We moved from that house and the desk came with us.
It still sits near the curtains but faces a wall and I seldom sit at it. Above it hang watercolor paintings reprinted in a storybook of Christmas tales from around the world. These being from China, remind me of my grandmother of Chinese heritage. There is a pink depression-era vase from my grandmother as well, with an artificial stargazer lily that helped me stage our wedding cake decorations 13 years ago. Also, a lavender-scented candle, the journal I don’t use, a stack of books I may or may not be reading, but feel the need to keep close for the time being.
There are palms from Palm Sunday (which happens in spring), two vintage thimbles, and a squirrel ornament. The store called it a Buri squirrel. We call it a “John Buri squirrel” after a favorite college professor. There are scraps of mail and a borrowed book from the historical society. Two doilies from a friend who knew I’d like that sort of thing, and a statue of the Virgin Mary I hauled around Europe for the man I’d eventually marry sit on the corner. Oh, and one antique key. I do so love antique keys.
It’s all just as haphazard as it sounds.
Tonight these things are joined by my laptop where I sit to write the third night in the row. Now that events are on, so is the world, which means I have events to write about.
I return to my desk.
The kids returned to school, that is, a school routine in our living room where they are homeschooled.
I returned also to walks.
For various reasons I seem to move less in life this past year and finally felt awful enough to do something about it. Out to the field, I walk following the dirt roadways between the orchards that surround our home. My eyes scan the tree trunks for coyotes. The birds’ song fill my ears as I observe the changes of the seasons.

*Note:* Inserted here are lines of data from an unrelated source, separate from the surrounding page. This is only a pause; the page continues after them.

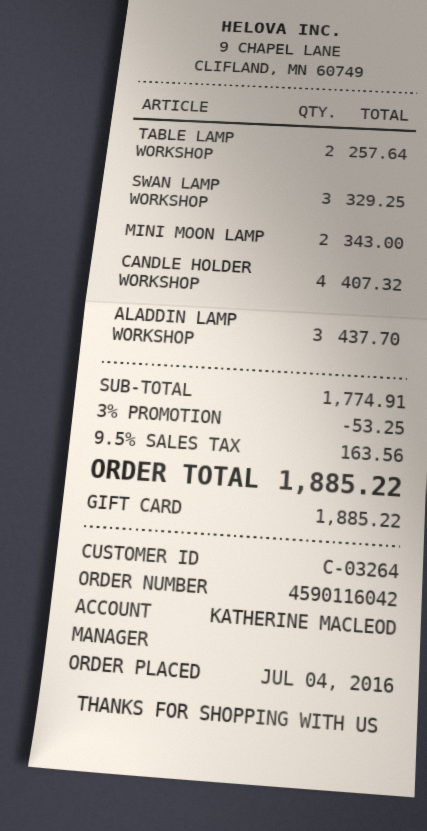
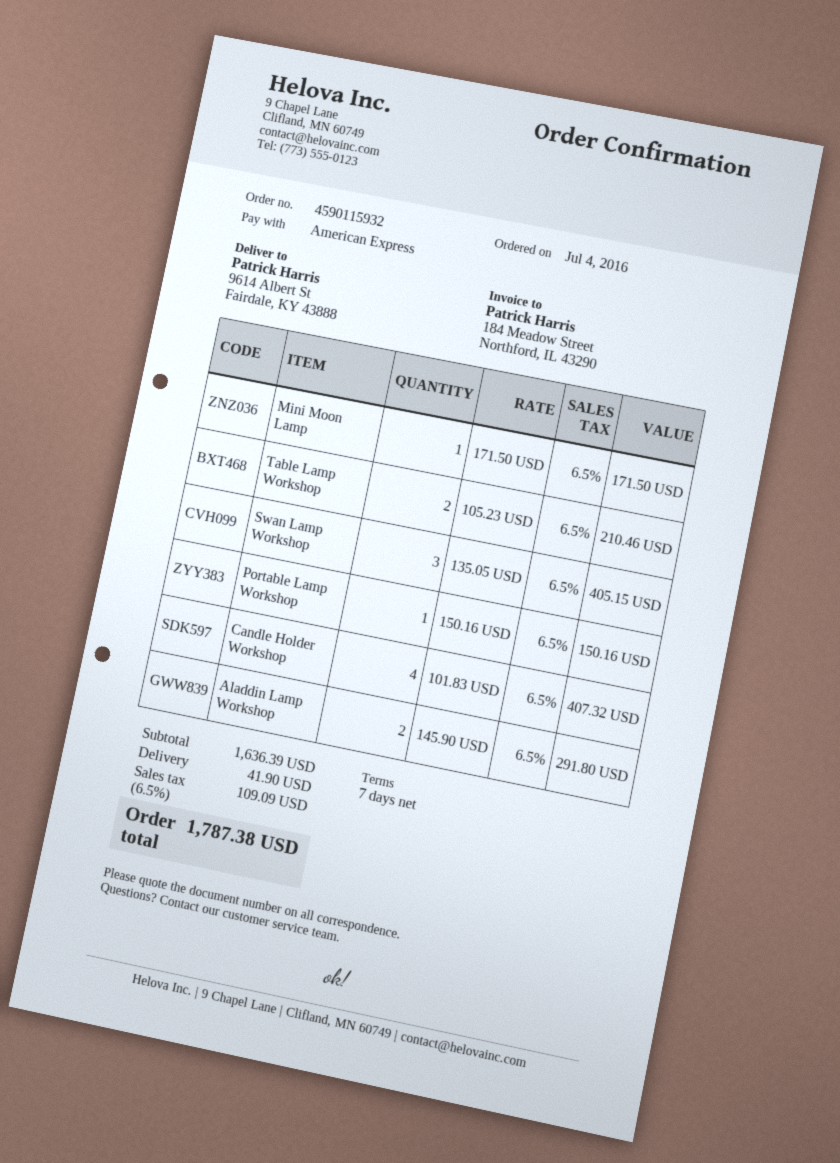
order number: 4590116042 -> 4590115932
payment method: gift card -> American Express
TABLE LAMP WORKSHOP: 2 for 257.64 -> 2 for 210.46
SWAN LAMP WORKSHOP: 3 for 329.25 -> 3 for 405.15
MINI MOON LAMP: 2 for 343.00 -> 1 for 171.50
ALADDIN LAMP WORKSHOP: 3 for 437.70 -> 2 for 291.80
Portable Lamp Workshop: none -> 1 for 150.16
subtotal: 1774.91 -> 1636.39
discount: 3% = 53.25 -> none
shipping: none -> 41.90
tax: 9.5% = 163.56 -> 6.5% = 109.09
total: 1885.22 -> 1787.38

But most of all I think of the day I walked out with my son and daughter. That day, we did not merely walk. They took me into their little world, a world with names like the Blissful Field of Eternity, Barron Rock, Fun Hill, Shadow Ranch Fort and Dew Trop Tree. There, they showed me their forts and causeway, their hiding spots, their settlements. We walked through fallen trees, branches and weeds.
This place that so secret, so special, so entirely in their heads, they showed it all to me, and happily at that.
They let me in on the secret.
And by opening that secret to me, the trees, ridges, dirt and overgrowth of winter are transformed into something magical I could not make myself. Here at my desk, I surround myself with the remnant of others’ art because it inspires in my deep thoughts. These children with their imaginations are making the art, even if it is as passing as the seasons.
There is something about that invitation that I cannot move beyond as I look into my thoughts to retrieve a subject for this column. Perhaps that is part of the magic of it. For children gain no good other than the play itself. They do not create these worlds for money or prestige or likes. They do it because they must, as creative beings, bored in their old-fashioned upbringing, blessed with some space to run.
We need to remember that, too.
Whether for utility or pleasure, the walk is a good in itself.
And maybe, just maybe, the writing desk is, too.